Budget initialization is not a configuration afterthought. It is the first operation of every session:
session = create_session(
user_id="usr_123",
feature="document-analysis",
token_budget=50_000,
usd_ceiling=0.50
)No budget, no session. No exceptions for "internal testing" in production environments.
Section 2: Graceful Degradation
When a session hits 90% of its budget, it must force a final summary or cleanly terminate — rather than throwing a mid-generation out-of-funds error.
Users should never see a provider 429 or a raw "insufficient credits" exception. They should see a completed, degraded response:
- At 90% — inject a system directive: "Conclude your response. Budget nearly exhausted."

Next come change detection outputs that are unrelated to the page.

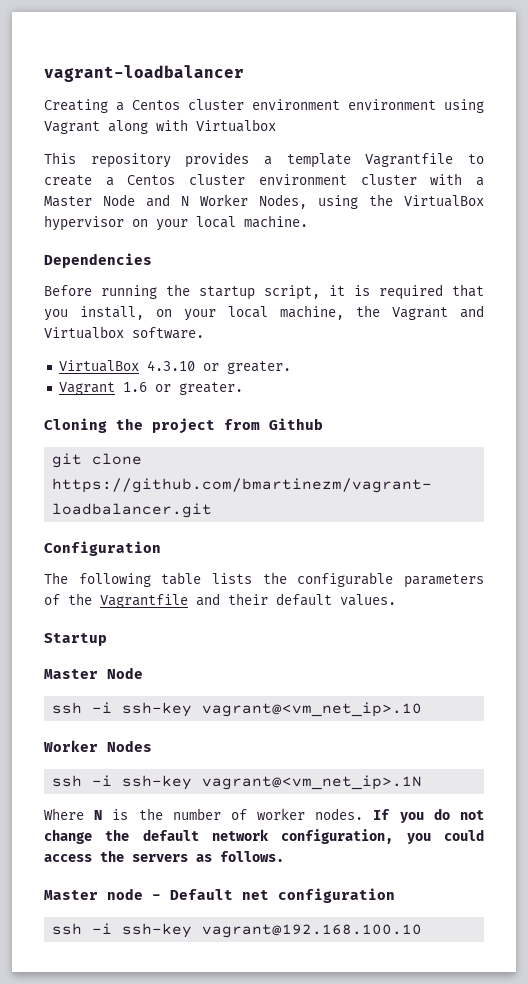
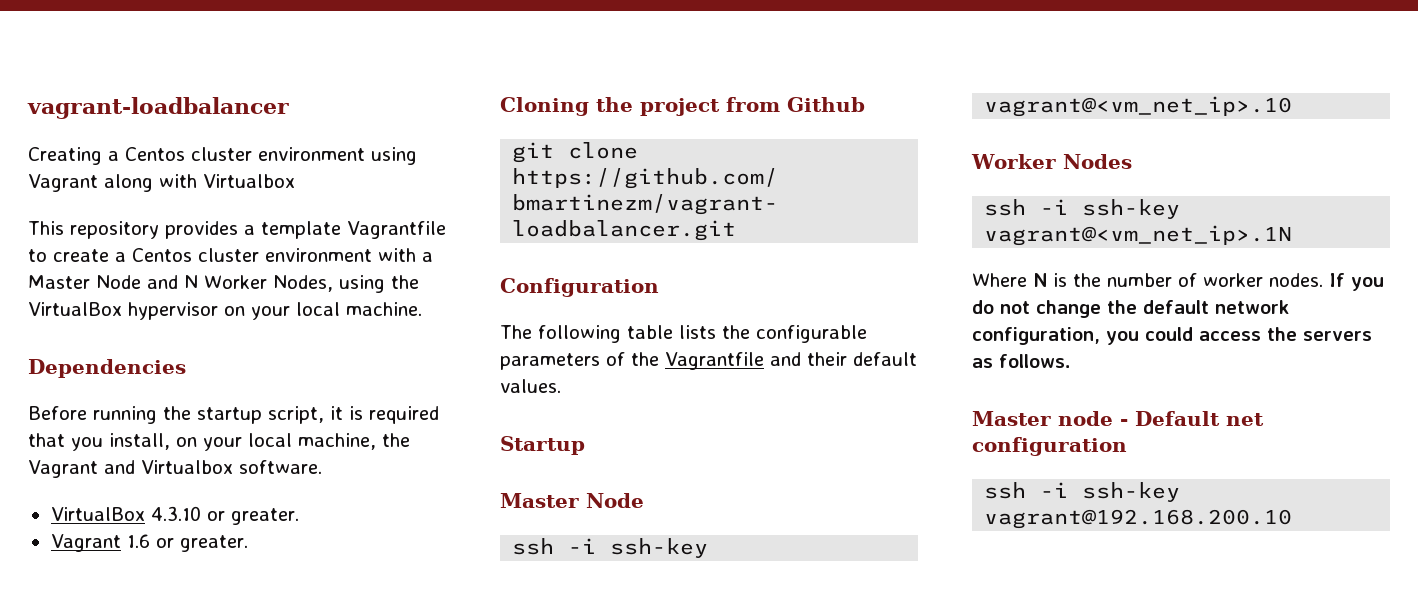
- Creating a Centos cluster environment environment using Vagrant along with Virtualbox
+ Creating a Centos cluster environment using Vagrant along with Virtualbox
- This repository provides a template Vagrantfile to create a Centos cluster environment cluster with a Master Node and N Worker Nodes, using the VirtualBox hypervisor on your local machine.
+ This repository provides a template Vagrantfile to create a Centos cluster environment with a Master Node and N Worker Nodes, using the VirtualBox hypervisor on your local machine.
- ssh -i ssh-key vagrant@192.168.100.10
+ ssh -i ssh-key vagrant@192.168.200.10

- At 100% — return the best partial result available with a clear status:
completed_degraded - Never — abort mid-sentence, mid-tool-call, or mid-thought without recovery
Hard stops that surface infrastructure failures to end users are constitutional violations.
Section 3: Usage-Based Syncing
Local state limits must sync seamlessly with external credit-based billing ledgers to prevent unbilled overages.
Your internal session budget and your billing provider's credit balance are two views of the same constraint. They must stay synchronized:
- Pre-authorize spend against the billing ledger before starting expensive operations
- Reconcile local counters with provider billing on a defined interval (≤ 5 minutes for production)
- Block new sessions when billing credits are exhausted, not when the monthly invoice arrives
The worst failure mode in AI FinOps is discovering unbilled overages in a invoice 30 days after the damage was done.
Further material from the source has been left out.